Sunday, October 21, 2012

Turning off the screen saver in Ubuntu

TL;DR: xset s off

“That's easy,” I could hear you think when you read the title. Well, it took me hours to figure it out. It drove me crazy that I'd have to get up and move the mouse every 10 minutes while watching a movie¹, and I couldn't figure out how to disable this behaviour. And when something takes that much effort, I blog about it so that other people might find the solution more easily.

Of course you can easily disable the screen saver through the control panel thing. But I'm not using the Gnome panel, so I never know how to get to that GUI in the first place. Also, you may find, like me, that it just does not work and your screen will still turn black after 10 minutes.

From the console, you can disable the screen saver with:

$ gsettings set org.gnome.desktop.screensaver idle-activation-enabled false

This probably does the same thing as the check box in the GUI. But for me, it wasn't enough: the screen would still blank after 10 minutes!

As it turns out, this is a default built into Xorg itself. Try this:

$ xset q
...
Screen Saver:
  prefer blanking:  yes    allow exposures:  yes
  timeout:  600    cycle:  600
...

Yep, that's the problem. Once you've found it, the solution is simple:

$ xset s off
$ xset q
...
Screen Saver:
  prefer blanking:  yes    allow exposures:  yes
  timeout:  0    cycle:  600
...

This only works until the X server is restarted; put xset s off in your .xsession file to make this change permanent.


¹ At least for some movies. mplayer disables the screensaver automatically, but Flash doesn't.

Sunday, July 15, 2012

Switching default PulseAudio device when USB microphone is plugged in

I have a PlayStation Eye for a USB webcam and microphone, which is supposed to be supported by Linux. Unfortunately the microphone won't work until I unplug it and plug it in again after boot.

But the unplugging causes PulseAudio to change its default device back to my on-board sound card, which doesn't have a microphone plugged into it. It won't change the default back to the Eye on its own. Here's a workaround, which took me several hours to develop, and isn't for the faint of heart. But it works now, dammit.
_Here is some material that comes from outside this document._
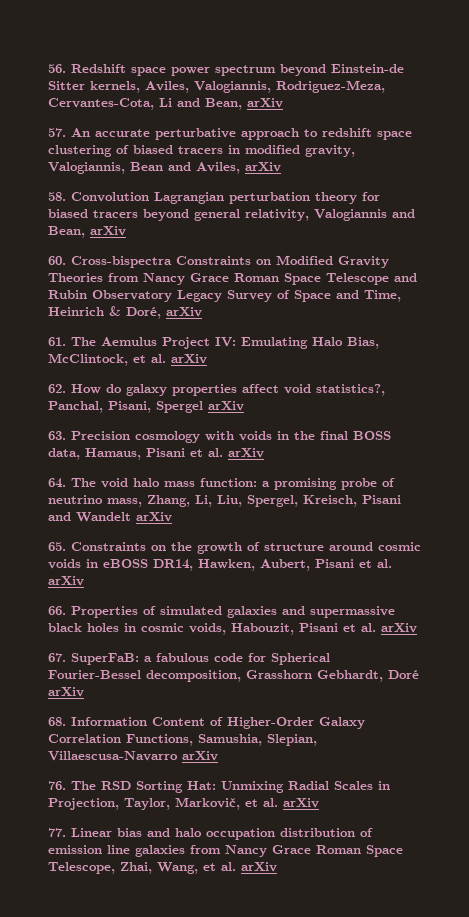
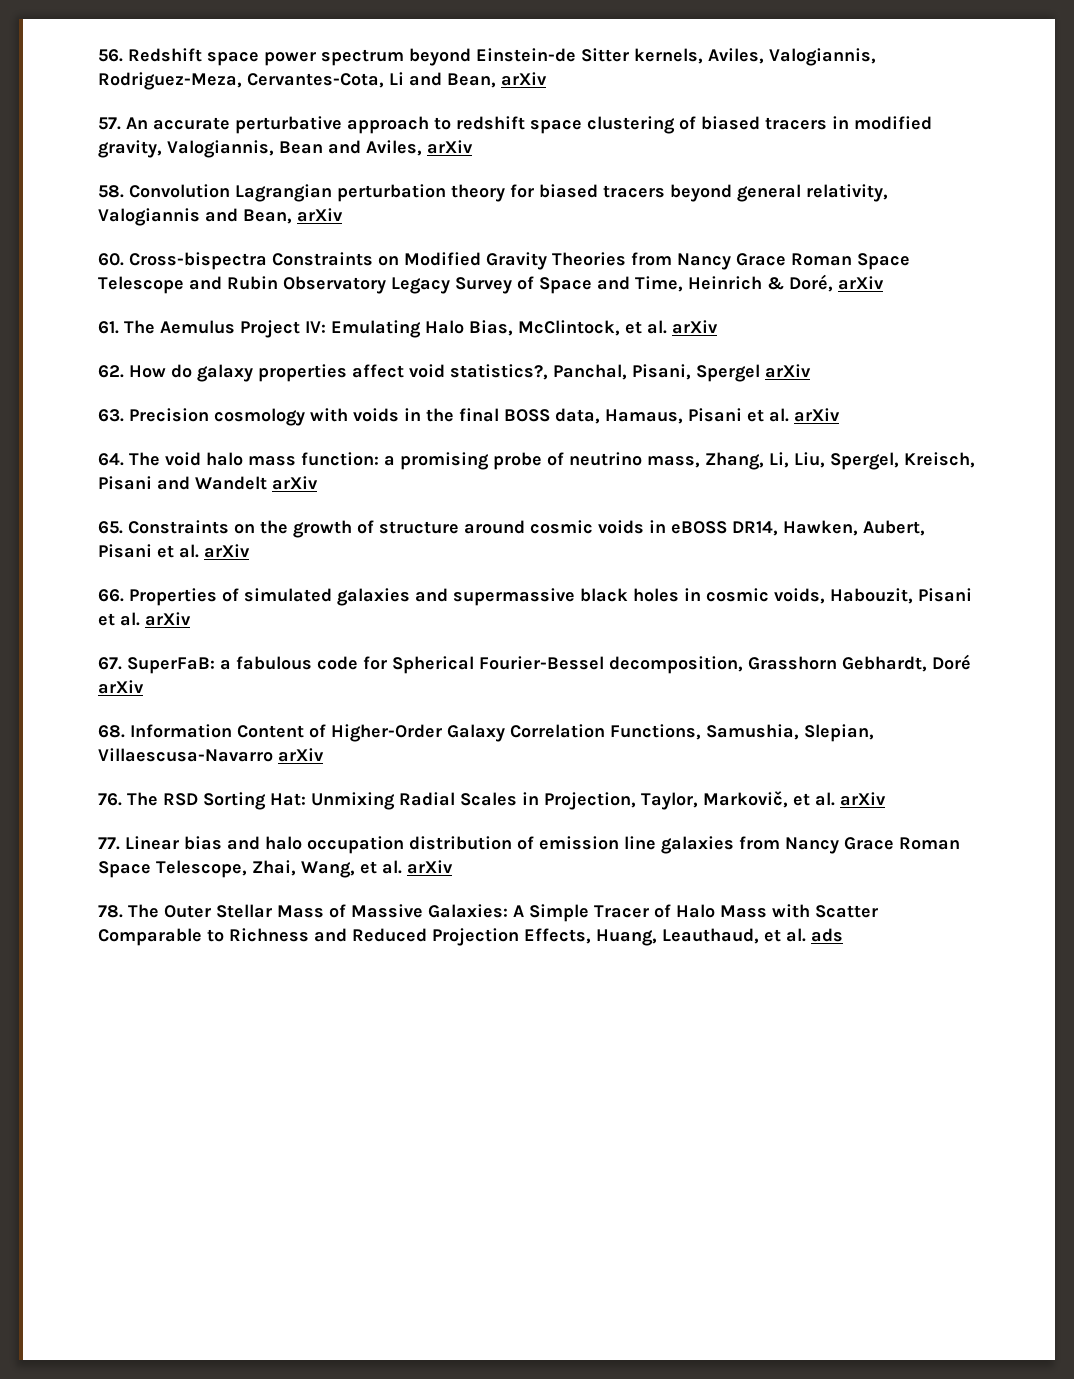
(277, 867) none -> [98,904,878,922] [98,928,843,946] // 78. The Outer Stellar Mass of Massive Galaxies: A Simple Tracer of Halo Mass with Scatter Comparable to Richness and Reduced Projection Effects, Huang, Leauthaud, et al. ads

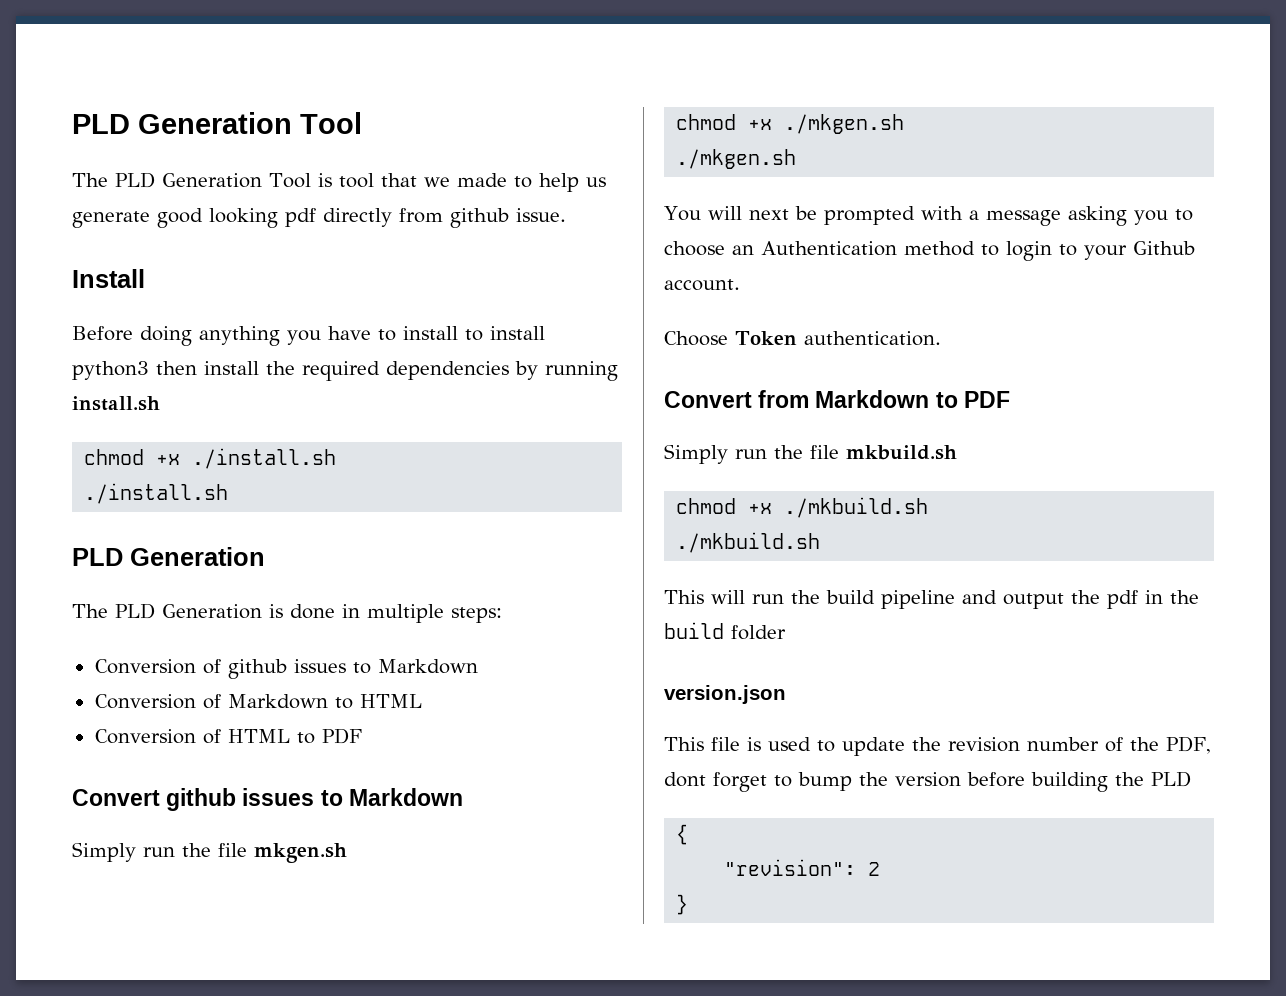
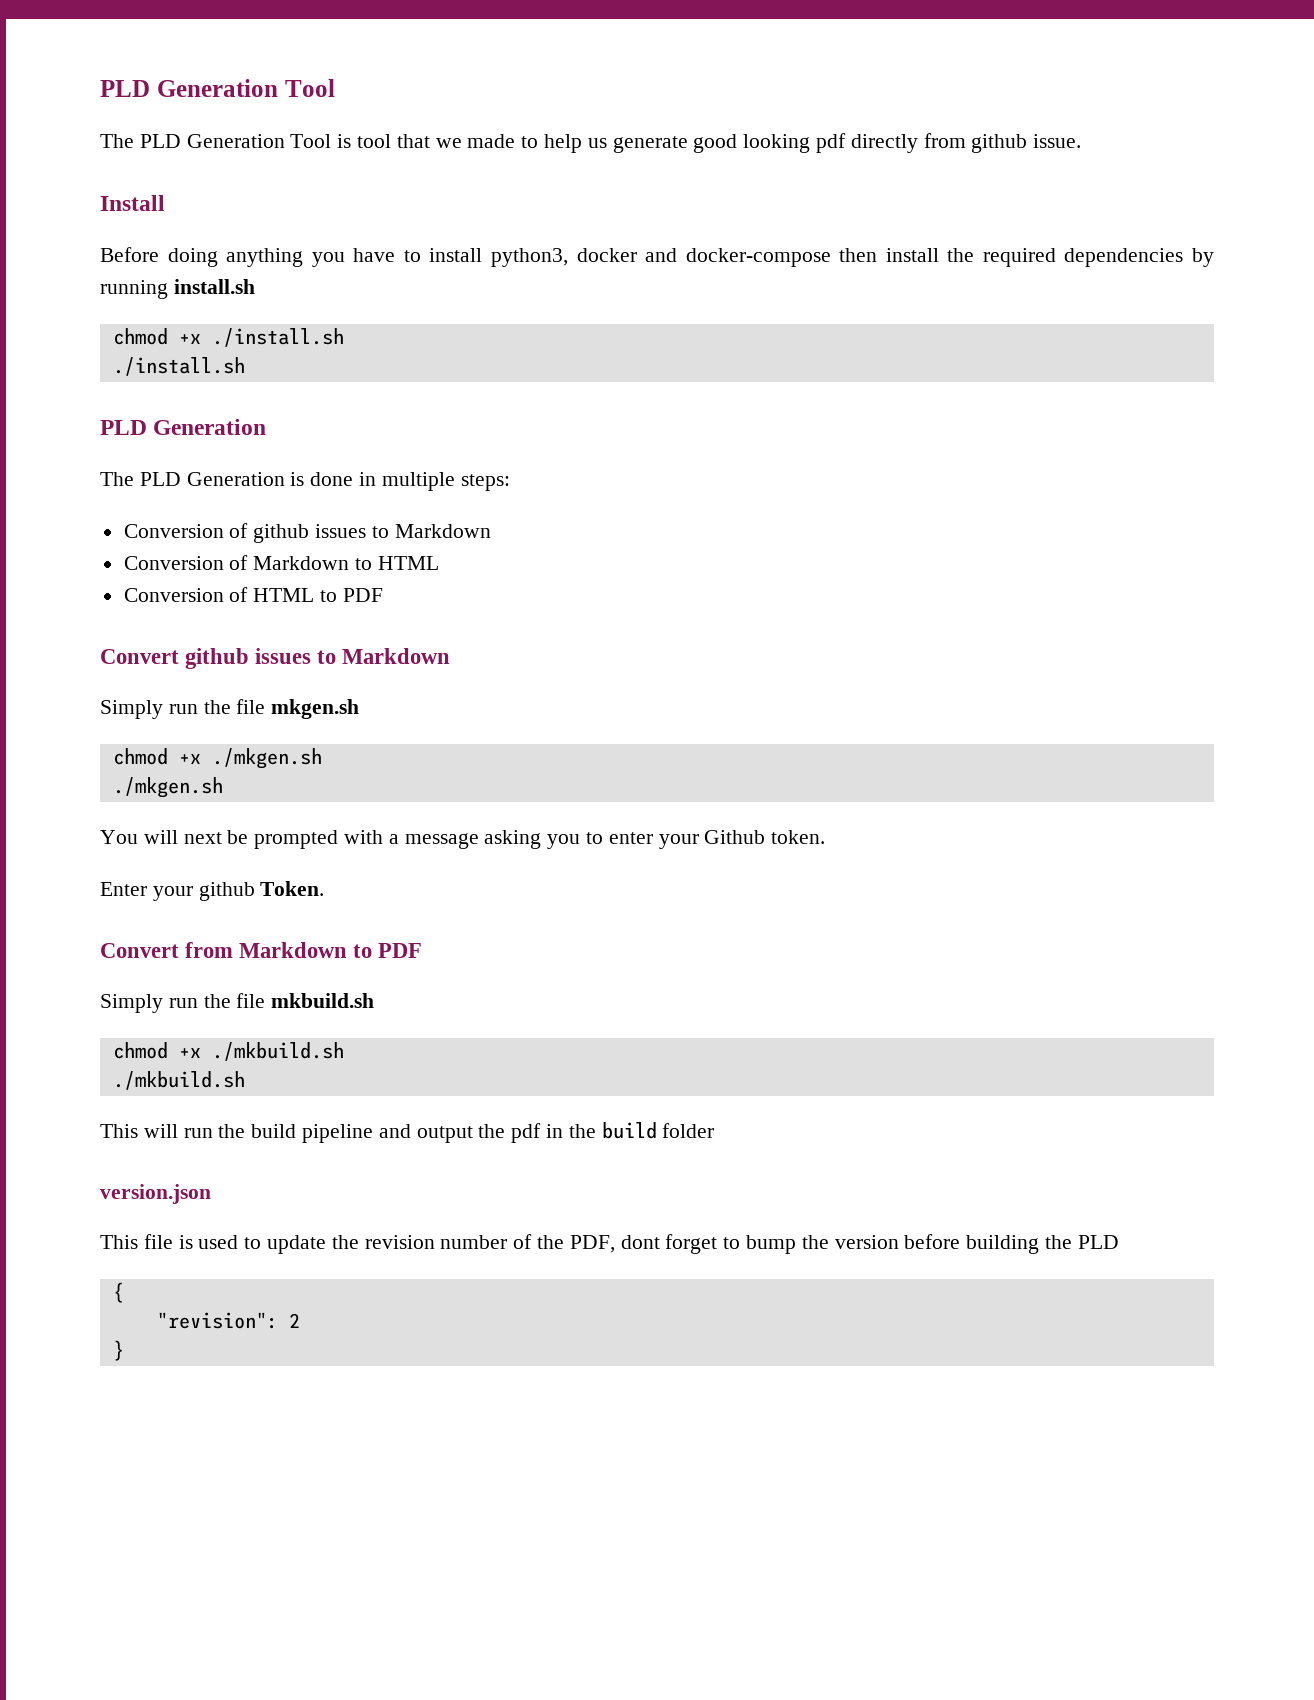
[465,326,545,341] [72,361,149,380] to install python3 -> [490,248,831,267] python3, docker and docker-compose
[664,241,1195,261] [664,279,740,291] [664,331,941,346] choose an Authentication method to login to your Github account. // Choose Token authentication. -> [608,830,826,849] [100,881,325,901] enter your Github token. // Enter your github Token.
All we need to do is nudge PulseAudio a little via a udev event. First, install the daemon package:

sudo apt-get install daemon

Then create a new file /etc/udev/rules.d/99-pseye.rules with the following content (all on one line!):

SUBSYSTEMS=="usb", ATTR{idVendor}=="1415", ATTR{idProduct}=="2000", RUN+="/usr/bin/daemon -- /bin/su thomas -c 'sleep 1 && /usr/bin/pacmd set-default-source alsa_input.usb-OmniVision_Technologies__Inc._USB_Camera-B4.04.27.1-01-CameraB404271.input-4-channels'"

OmniVision is apparently the manufacturer of this camera. Reports around the internet have slightly different version numbers; type pacmd list-sources and use the name of your particular device (which shows up as name: <...>). You also want to replace thomas by your own username; this is used to find the running pulseaudio daemon.

There shouldn't be any need to restart the udev daemon, but if you find otherwise, do sudo restart udev.

The daemon command is needed because we need to delay the pacmd command a bit; if we run it right away, PulseAudio hasn't picked up the new device yet. The trouble is that udev tries very hard to wait for completion of all child processes of the RUN command before firing its events into userland, so PulseAudio will always get its event only after our script has already finished and failed. Even various combinations of & and nohup wouldn't convince udev not to wait, but daemon does the trick.

If this doesn't work, here are some debugging methods that I used. Try adding -o/tmp/daemon.log after /usr/bin/daemon and inspect the output. To watch udev events happen in real time, use udevadm monitor. Another good source of information is /var/log/syslog; do tail -f /var/log/syslog | grep pacmd to filter it. Also check the output of pacmd dump to see whether the set-default-source command has taken hold.

Oh, and the upstream PulseAudio people in all their wisdom decided (bug report) that 4-channel microphones like this one don't deserve to have a default profile, resulting in the message Failed to find a working profile in /var/log/syslog. The result is that PulseAudio will retry loading, and retry, and retry … causing brief and hard to debug system freezes once every minute or so. To make the microphone work at all in Ubuntu 12.04 (bug report), you also have to add the following at the end of /usr/share/pulseaudio/alsa-mixer/profile-sets/default.conf:

[Mapping input-4-channels]
device-strings = hw:%f
channel-map = front-left,front-right,rear-left,rear-right
description = 4 Channels Input
direction = input
priority = 5

[Profile input:mic-array]
description = Microphone Array
input-mappings = input-4-channels
priority = 2
skip-probe = yes

Then type pulseaudio -k to reload the daemon (it will be restarted on demand). Yes, this will be overwritten on upgrades. I've found no way to work around that yet.